§ **Prompt**
With the pictures excluded, retype the records that follow exactly.

=====

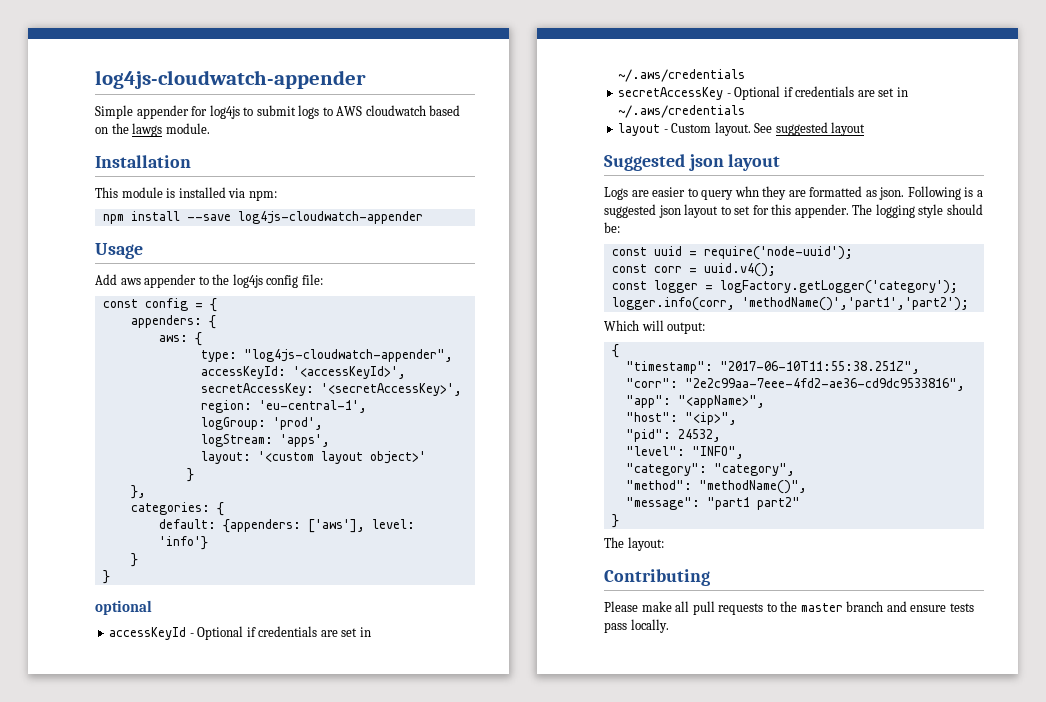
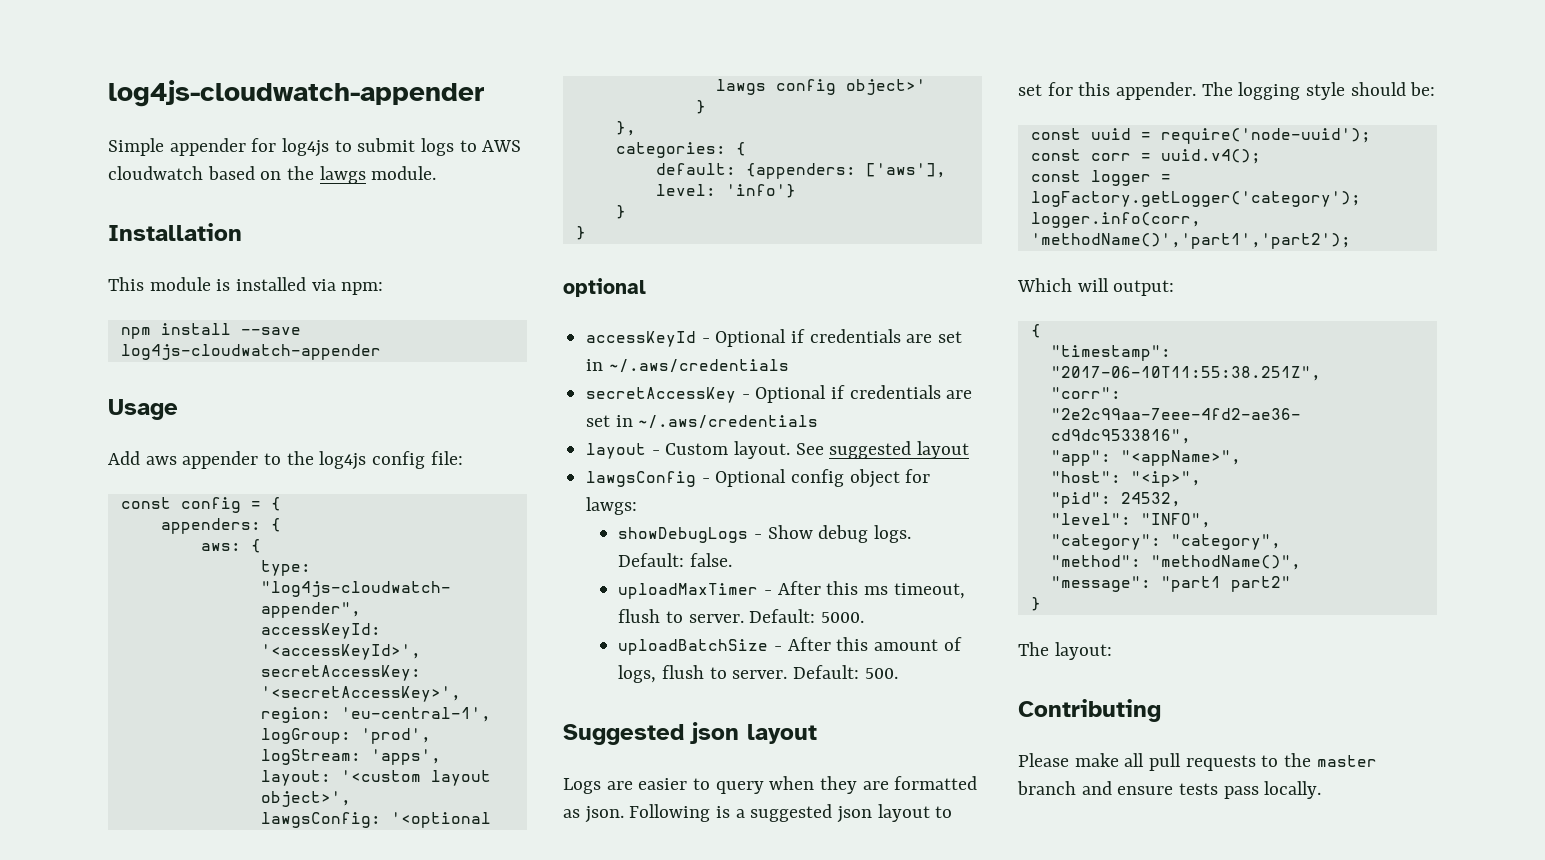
- layout: '<custom layout object>'
+ layout: '<custom layout object>',
+ lawgsConfig: '<optional lawgs config object>'
+ lawgsConfig - Optional config object for lawgs:
+ showDebugLogs - Show debug logs. Default: false.
+ uploadMaxTimer - After this ms timeout, flush to server. Default: 5000.
+ uploadBatchSize - After this amount of logs, flush to server. Default: 500.
- Logs are easier to query whn they are formatted as json.
+ Logs are easier to query when they are formatted as json.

=====

§ **Exercise result**
- layout: '<custom layout object>'
+ layout: '<custom layout object>',
+ lawgsConfig: '<optional lawgs config object>'
+ lawgsConfig - Optional config object for lawgs:
+ showDebugLogs - Show debug logs. Default: false.
+ uploadMaxTimer - After this ms timeout, flush to server. Default: 5000.
+ uploadBatchSize - After this amount of logs, flush to server. Default: 500.
- Logs are easier to query whn they are formatted as json.
+ Logs are easier to query when they are formatted as json.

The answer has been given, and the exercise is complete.